The resignation of the man William Hutchinson, McCormick's biographer, called “the experienced and conciliatory C. A. Spring” spelled the darkest days of the firm. By 1875, however, Spring was once again supervising McCormick's personal financial concerns, and he ultimately returned to work for the company in 1879.

==Later life==
When Cyrus McCormick died in 1884, Spring was asked to serve as a pallbearer. Cyrus Jr. took over his father's business, and Spring likely retired after this. He was still quite active in various financial concerns in Chicago; as of 1891, for example, he sat on the Board of Directors of the North Chicago Street Railroad Company. On the 1900 Census, he listed his occupation only as “Capitalist.”

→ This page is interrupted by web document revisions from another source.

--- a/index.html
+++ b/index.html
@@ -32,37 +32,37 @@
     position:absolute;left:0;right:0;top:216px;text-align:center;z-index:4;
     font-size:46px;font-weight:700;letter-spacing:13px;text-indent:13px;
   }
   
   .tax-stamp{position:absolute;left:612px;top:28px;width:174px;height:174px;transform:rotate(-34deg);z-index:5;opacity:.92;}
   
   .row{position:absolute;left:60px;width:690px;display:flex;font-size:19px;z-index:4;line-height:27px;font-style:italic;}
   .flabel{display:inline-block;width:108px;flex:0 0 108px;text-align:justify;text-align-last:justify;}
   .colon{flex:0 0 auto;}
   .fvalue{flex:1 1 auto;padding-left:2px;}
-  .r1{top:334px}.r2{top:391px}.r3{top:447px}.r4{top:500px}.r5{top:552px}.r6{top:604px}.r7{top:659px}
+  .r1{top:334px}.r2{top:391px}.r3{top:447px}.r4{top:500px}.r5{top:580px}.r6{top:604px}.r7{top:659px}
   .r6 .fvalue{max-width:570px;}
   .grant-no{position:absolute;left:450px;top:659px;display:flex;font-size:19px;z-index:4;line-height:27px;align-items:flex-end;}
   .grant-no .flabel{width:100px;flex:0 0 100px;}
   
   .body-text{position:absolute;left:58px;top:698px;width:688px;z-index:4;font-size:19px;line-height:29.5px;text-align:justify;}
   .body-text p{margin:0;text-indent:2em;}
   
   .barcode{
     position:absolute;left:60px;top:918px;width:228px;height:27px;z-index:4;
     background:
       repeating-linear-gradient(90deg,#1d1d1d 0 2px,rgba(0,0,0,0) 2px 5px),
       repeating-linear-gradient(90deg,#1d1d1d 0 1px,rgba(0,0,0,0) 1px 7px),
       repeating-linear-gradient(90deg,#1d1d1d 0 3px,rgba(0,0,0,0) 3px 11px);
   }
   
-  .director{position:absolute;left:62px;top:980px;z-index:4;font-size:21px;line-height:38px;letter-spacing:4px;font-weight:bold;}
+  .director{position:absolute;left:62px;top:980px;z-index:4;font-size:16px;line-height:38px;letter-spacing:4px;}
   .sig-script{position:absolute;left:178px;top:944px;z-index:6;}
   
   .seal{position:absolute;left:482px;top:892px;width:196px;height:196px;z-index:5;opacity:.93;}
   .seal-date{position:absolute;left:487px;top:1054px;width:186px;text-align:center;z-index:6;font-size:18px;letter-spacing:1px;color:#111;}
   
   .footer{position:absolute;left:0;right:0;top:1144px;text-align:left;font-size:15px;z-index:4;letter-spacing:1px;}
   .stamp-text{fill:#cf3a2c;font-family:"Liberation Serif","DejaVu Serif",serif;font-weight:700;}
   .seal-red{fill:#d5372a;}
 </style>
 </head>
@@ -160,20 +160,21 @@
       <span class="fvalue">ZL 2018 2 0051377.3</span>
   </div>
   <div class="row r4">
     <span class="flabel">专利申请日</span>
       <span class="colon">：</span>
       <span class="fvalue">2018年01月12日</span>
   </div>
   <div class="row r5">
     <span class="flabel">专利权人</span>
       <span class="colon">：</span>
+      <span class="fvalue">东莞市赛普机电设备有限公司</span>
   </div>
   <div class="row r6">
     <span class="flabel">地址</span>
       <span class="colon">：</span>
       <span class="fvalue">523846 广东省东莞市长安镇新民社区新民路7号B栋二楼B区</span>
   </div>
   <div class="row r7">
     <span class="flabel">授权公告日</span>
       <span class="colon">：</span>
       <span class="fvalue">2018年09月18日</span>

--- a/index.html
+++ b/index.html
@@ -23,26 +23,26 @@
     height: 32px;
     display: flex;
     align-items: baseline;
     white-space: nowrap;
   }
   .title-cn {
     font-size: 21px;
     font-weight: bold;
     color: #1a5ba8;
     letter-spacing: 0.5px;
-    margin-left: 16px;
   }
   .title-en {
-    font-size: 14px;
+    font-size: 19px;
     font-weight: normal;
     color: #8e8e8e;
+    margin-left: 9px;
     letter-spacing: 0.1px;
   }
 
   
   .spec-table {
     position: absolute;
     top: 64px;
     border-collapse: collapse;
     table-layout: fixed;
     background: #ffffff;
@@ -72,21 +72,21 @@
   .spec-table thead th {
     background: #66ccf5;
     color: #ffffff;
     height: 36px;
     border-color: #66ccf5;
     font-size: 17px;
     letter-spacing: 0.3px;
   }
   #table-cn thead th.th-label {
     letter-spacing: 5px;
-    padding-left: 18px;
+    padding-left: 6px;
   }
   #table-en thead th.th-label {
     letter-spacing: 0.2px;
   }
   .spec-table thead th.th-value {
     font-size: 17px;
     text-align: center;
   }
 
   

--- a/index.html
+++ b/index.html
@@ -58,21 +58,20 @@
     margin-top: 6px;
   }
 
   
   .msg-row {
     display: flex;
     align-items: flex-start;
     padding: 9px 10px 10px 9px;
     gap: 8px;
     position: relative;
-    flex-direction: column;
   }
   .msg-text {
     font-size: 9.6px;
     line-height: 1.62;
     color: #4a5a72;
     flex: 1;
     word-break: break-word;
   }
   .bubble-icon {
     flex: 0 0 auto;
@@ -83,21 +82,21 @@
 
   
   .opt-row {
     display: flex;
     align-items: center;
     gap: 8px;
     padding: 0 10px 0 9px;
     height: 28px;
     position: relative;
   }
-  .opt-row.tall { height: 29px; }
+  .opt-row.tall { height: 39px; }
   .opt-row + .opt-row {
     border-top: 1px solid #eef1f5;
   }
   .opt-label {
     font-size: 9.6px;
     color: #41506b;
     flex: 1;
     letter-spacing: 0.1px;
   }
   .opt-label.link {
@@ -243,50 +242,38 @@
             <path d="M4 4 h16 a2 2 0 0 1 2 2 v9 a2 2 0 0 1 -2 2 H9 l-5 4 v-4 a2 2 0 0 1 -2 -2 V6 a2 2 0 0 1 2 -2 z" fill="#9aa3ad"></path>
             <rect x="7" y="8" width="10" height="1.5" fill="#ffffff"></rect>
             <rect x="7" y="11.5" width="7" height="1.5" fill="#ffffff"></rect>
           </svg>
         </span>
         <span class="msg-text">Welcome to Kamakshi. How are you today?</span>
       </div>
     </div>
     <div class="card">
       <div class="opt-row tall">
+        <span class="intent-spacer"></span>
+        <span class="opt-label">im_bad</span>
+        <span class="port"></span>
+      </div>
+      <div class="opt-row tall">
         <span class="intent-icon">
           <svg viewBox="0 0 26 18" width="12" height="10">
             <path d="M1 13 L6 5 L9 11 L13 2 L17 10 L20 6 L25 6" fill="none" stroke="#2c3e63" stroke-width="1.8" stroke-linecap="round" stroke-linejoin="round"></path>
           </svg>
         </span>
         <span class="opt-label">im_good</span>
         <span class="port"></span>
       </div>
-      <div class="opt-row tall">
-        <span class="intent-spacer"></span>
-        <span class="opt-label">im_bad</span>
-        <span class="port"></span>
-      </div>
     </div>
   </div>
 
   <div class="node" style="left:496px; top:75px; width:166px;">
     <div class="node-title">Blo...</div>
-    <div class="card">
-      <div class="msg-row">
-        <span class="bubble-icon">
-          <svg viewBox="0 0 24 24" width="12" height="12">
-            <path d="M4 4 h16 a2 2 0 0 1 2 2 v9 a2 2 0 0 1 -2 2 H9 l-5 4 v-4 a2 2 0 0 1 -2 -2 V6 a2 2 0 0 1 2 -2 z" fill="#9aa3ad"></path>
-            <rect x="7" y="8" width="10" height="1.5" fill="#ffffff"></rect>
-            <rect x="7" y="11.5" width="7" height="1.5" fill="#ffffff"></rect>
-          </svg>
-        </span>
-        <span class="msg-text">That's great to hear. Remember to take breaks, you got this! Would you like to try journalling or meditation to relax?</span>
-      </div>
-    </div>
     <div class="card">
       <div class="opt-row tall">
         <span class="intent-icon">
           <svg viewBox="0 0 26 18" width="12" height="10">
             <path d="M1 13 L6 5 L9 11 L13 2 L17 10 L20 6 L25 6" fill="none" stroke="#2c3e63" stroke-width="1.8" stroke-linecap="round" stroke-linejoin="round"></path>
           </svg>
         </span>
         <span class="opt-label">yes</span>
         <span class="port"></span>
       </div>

Spring died on July 16, 1901; his death was noted in national newspapers the following day. His obituary, in part, read:
It was one of his principles that no man should have more than what he considered a moderate fortune, and in keeping his property at the $250,000 mark. . . charitable institutions and individuals were benefitted. He gave away large sums, but in such a quiet manner that few persons were aware of them.

Spring's extensive correspondence to and from McCormick is held by the Wisconsin Historical Society.

==Relations==
Charles's widow, Eugenia, continued to live at their home at 448 Dearborn Avenue after his death. She often donated art and other precious objects to local museums under the name “Mrs. Charles A. Spring, Jr.” She died in 1920.

Charles was the elder brother of Winthrop N. Spring, who died along with his wife and daughter in the Iroquois Theatre Fire in 1903. Charles' only child, Kittie, died in 1881; her son Charles Mellon Woodman became a Quaker minister, and son Harris Spring Woodman served with the Red Cross in Europe during World War I.